### What is being asked
Everything from the line containing "LUIGI SOFA: 10" through the line containing "total: 78908.99 -> 85040.99" in the listing below should be copied exactly, and nothing more.

### Data extracts
▽
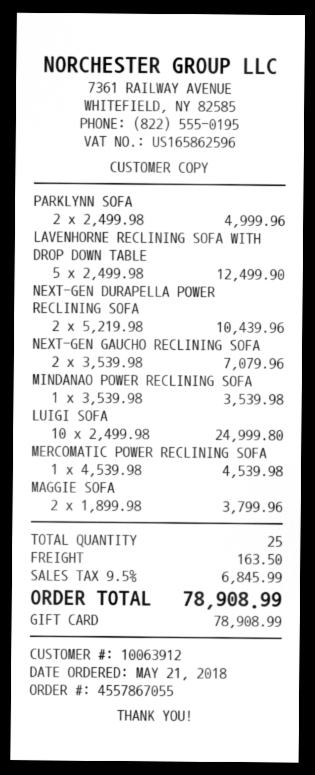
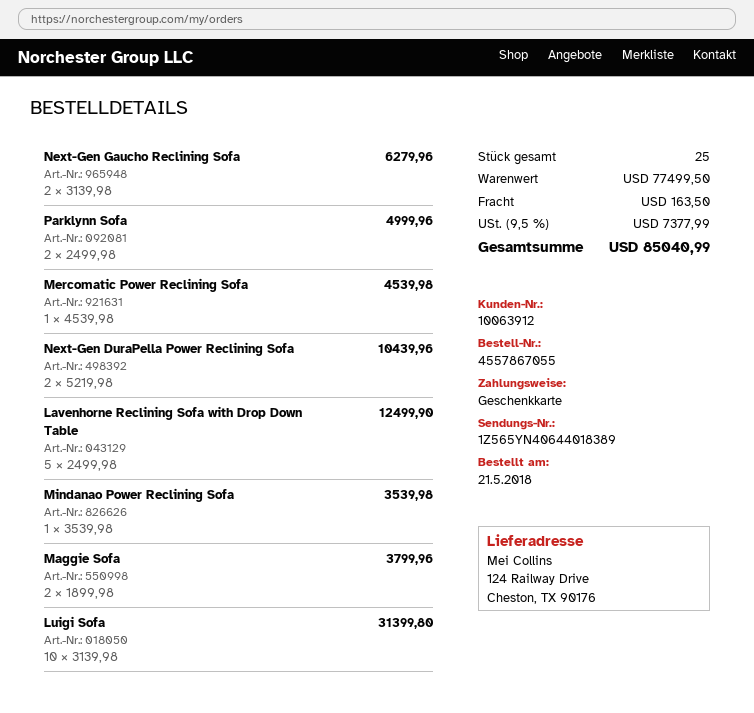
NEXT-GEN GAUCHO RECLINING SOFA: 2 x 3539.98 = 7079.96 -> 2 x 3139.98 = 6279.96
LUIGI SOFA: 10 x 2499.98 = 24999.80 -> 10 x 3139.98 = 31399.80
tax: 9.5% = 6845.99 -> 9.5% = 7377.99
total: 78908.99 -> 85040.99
△
▽
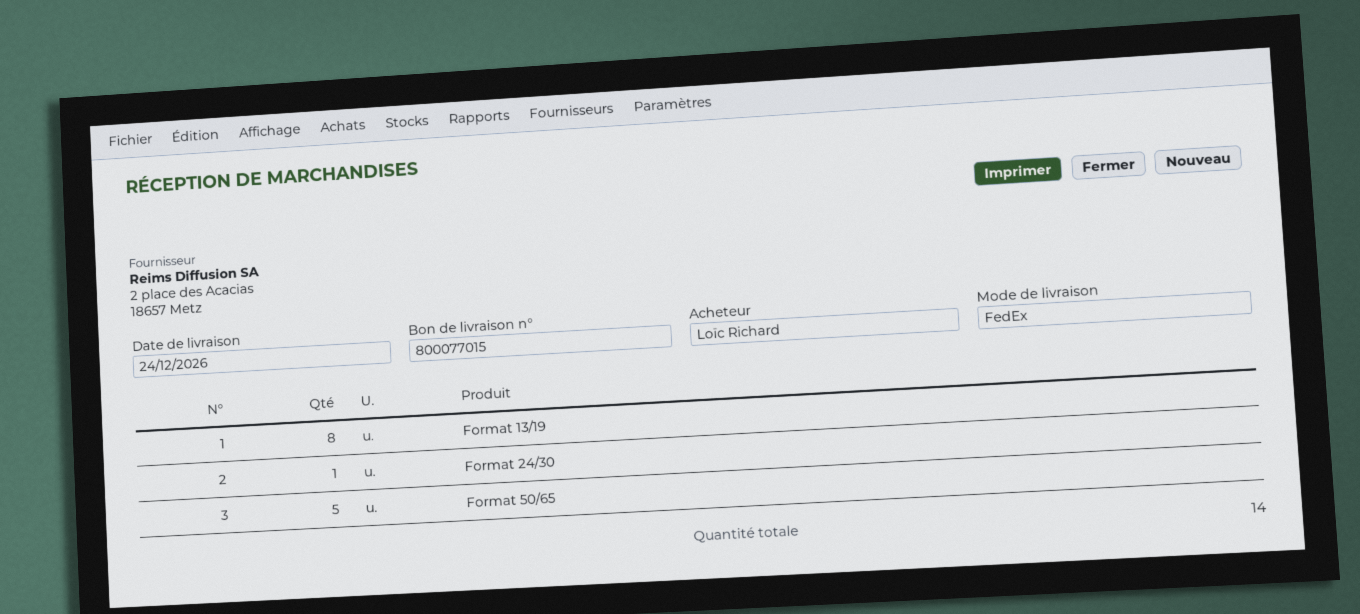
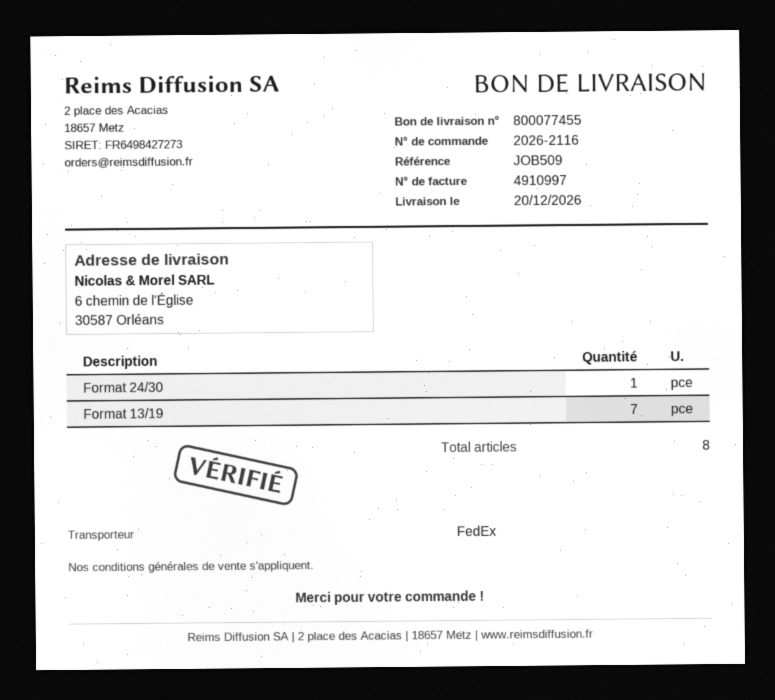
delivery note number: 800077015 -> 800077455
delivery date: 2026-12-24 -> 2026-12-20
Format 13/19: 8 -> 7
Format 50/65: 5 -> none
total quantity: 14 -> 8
△
### Response
LUIGI SOFA: 10 x 2499.98 = 24999.80 -> 10 x 3139.98 = 31399.80
tax: 9.5% = 6845.99 -> 9.5% = 7377.99
total: 78908.99 -> 85040.99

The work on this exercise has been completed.